Les autorités iraniennes ont annoncé que quatre détenus sont morts dans l’incendie la nuit dernière de la prison d’Evine à Téhéran. Un peu plus tôt, elles assuraient qu’aucune victime n’était recensée et selon les sources officielles, on parle d’événement sans rapport avec les manifestations, mais l’inquiétude demeure auprès des familles des détenus iraniens et étrangers.
Construite avant la Révolution islamique, la prison d’Evin est située dans le nord de Téhéran. C’est là que des coups de feu et le bruit d’explosions ont été entendus samedi soir 15 octobre alors qu’une épaisse fumée se dégageait du vaste complexe, selon des images postées sur les réseaux sociaux. Le feu a été maîtrisé, selon les autorités, alors que samedi encore, des manifestations avaient lieu contre le pouvoir, un mois après la mort le 16 septembre de Mahsa Amini, une Iranienne de 22 ans.
Les autorités ont accusé des « voyous » d’être à l’origine de ces incidents. Selon l’autorité judiciaire, « quatre prisonniers, condamnés pour vol, sont morts après avoir inhalé de la fumée et 61 ont été blessés, dont quatre grièvement ». L’agence officielle Irna a affirmé que ces incidents n’avaient « rien à voir » avec les manifestations consécutives à la mort le 16 septembre de Mahsa Amini, 22 ans, entrées dans leur cinquième semaine.
Détenus politiques, manifestants…
Après ces événements, il reste l’inquiétude des familles des détenus iraniens et étrangers. Dans les cellules de cette immense prison se trouvent des prisonniers de droit commun et des détenus politiques, des personnes incarcérées de longue date et des manifestants arrêtés ces dernières semaines. Des défenseurs iraniens des droits de l’homme, des avocats, des syndicalistes ou des artistes comme le cinéaste Jafar Panahi y sont détenus. Des citoyens iraniens, mais aussi des ressortissants étrangers.
Président de la Ligue de défense des droits de l’homme en Iran, Karim Lahidji a recueilli de nombreux témoignages sur ce lieu à la sombre réputation. « La prison d’Evine est très grande, décrit-il. La section des femmes est très éloignée de la section des hommes. Dans la partie réservée aux hommes, il y a aussi des parties réservées aux prisonniers politiques, il y a des sections réservées aux personnes qui ont été arrêtées dernièrement au cours des manifestations. » La section 209 est administrée par les Gardiens de la Révolution. « C’est la partie où sont les détenus politiques, qui sont totalement isolés, souligne Karim Lahidji. Au départ, ils sont détenus dans ce secteur pour pouvoir arracher des aveux. »

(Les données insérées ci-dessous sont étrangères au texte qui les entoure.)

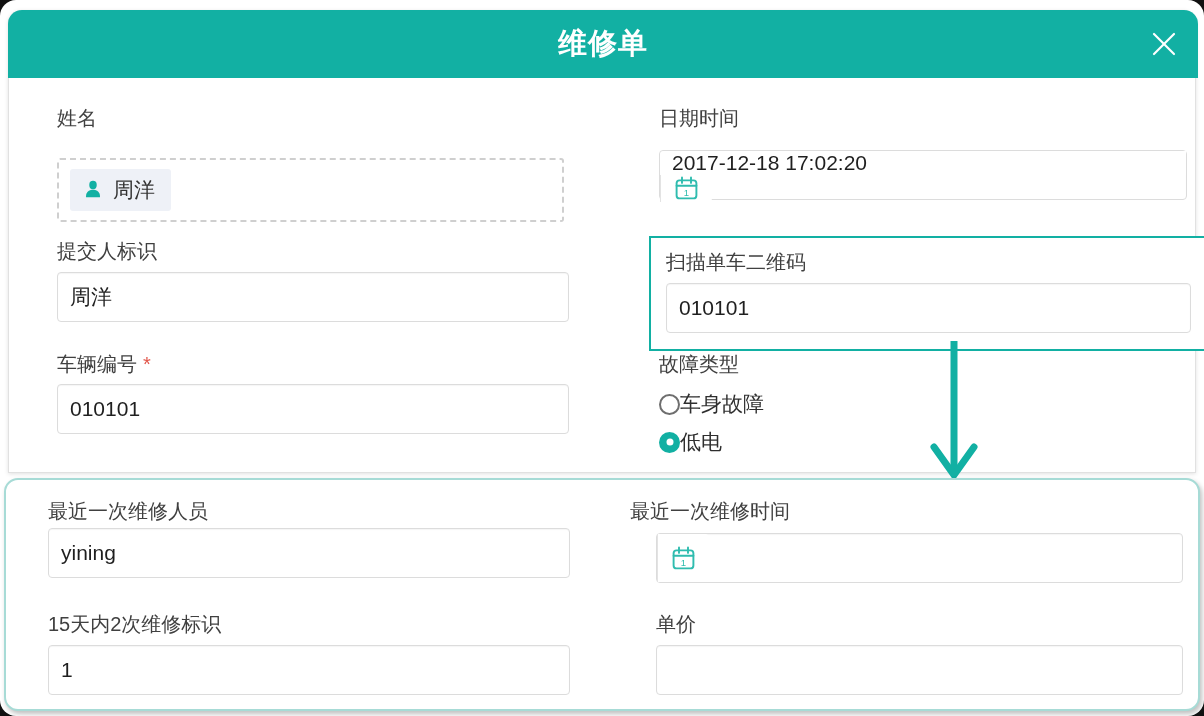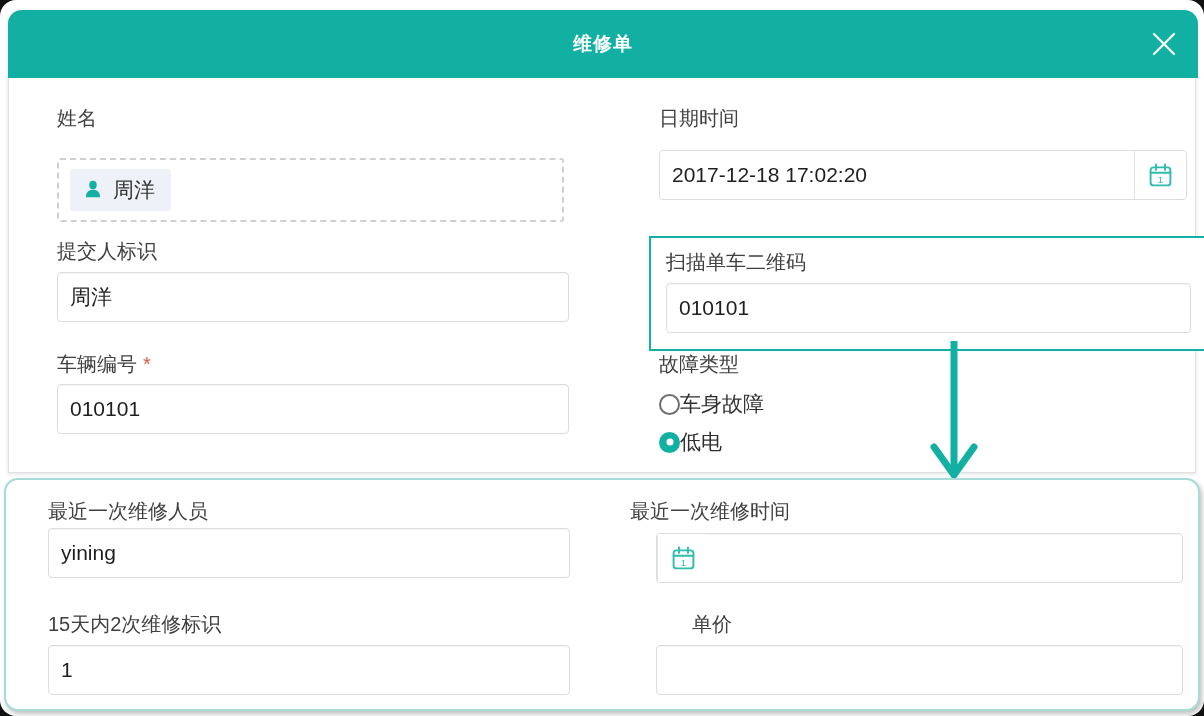"维修单" .modal-title { font-size: 19px -> 29px }
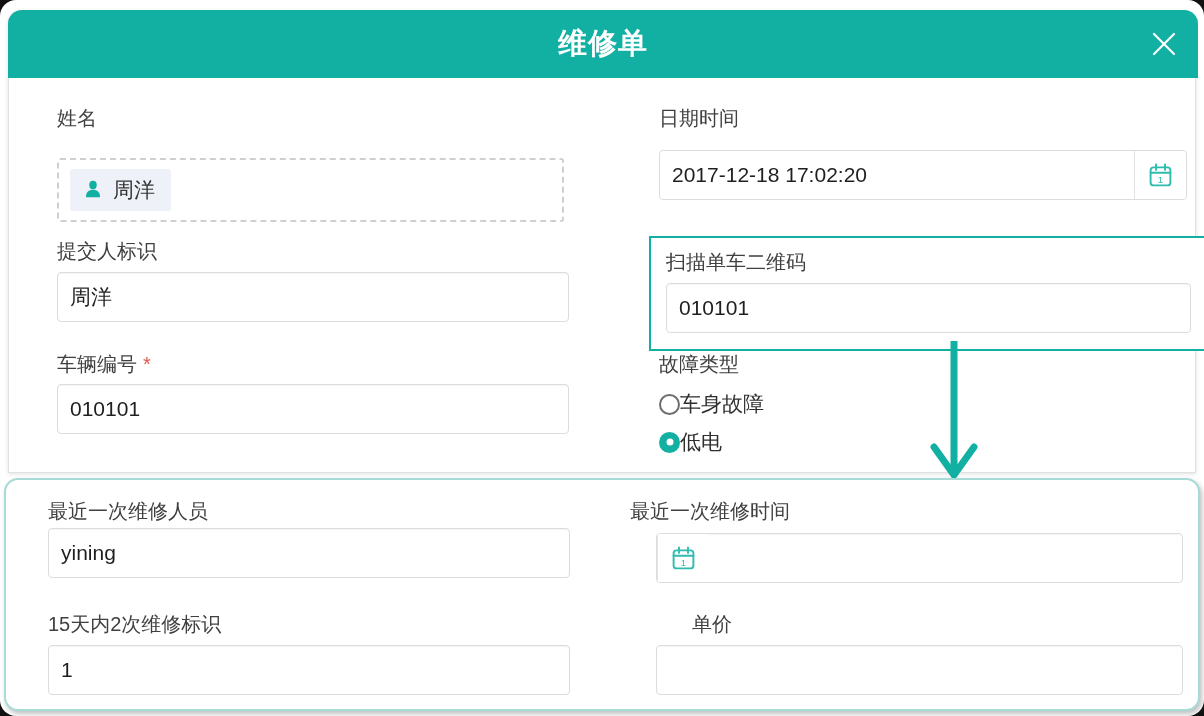"2017-12-18 17:02:20" div.igroup { flex-direction: none -> column }
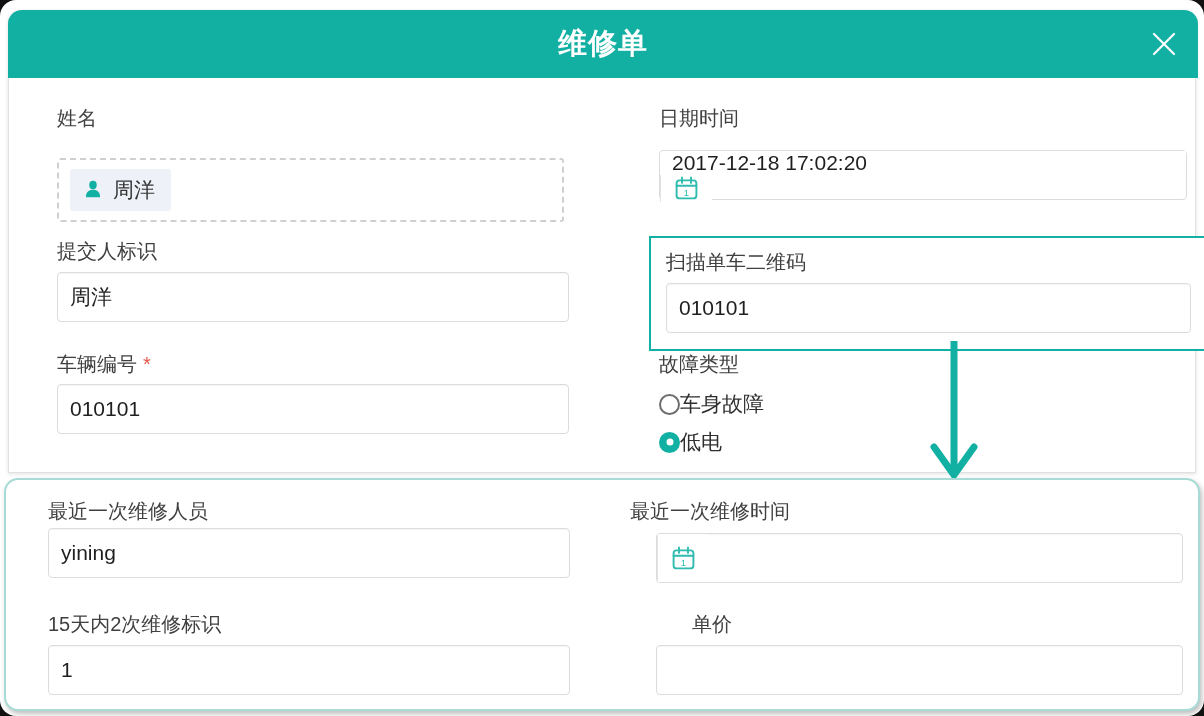"单价" div.lbl { margin-left: 36px -> none }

Une vingtaine d’Occidentaux (binationaux ou non) sont actuellement emprisonnés en Iran. Selon nos informations, la plupart d’entre eux sont détenus à Evine. C’est le cas de la chercheuse franco-iranienne Fariba Adelkhah. Ses proches disent avoir reçu des nouvelles rassurantes et indiquent que le bâtiment des femmes n’aurait pas été touché par l’incendie.
La France demande la libération « immédiate » de ses ressortissants
Cinq Français au total sont actuellement emprisonnés en Iran, parmi eux Benjamin Brière, qui n’est pas détenu à Evine. La France s’est adressée dimanche aux autorités iraniennes, affirmant qu’elles sont « responsables de la sécurité et de la santé » des ressortissants français dont elle demande la libération « immédiate ».
Les États-Unis ont également adressé un message à Téhéran à propos de la sécurité des citoyens américains détenus en Iran. L’inquiétude donc s’ajoute au mystère qui entoure l’enchaînement des événements de la nuit dernière alors que sur les vidéos de l’incendie, on entend des explosions et des coups de feu.
Dimanche, des familles ont indiqué ne pas avoir été autorisées à rendre visite à leurs proches détenus.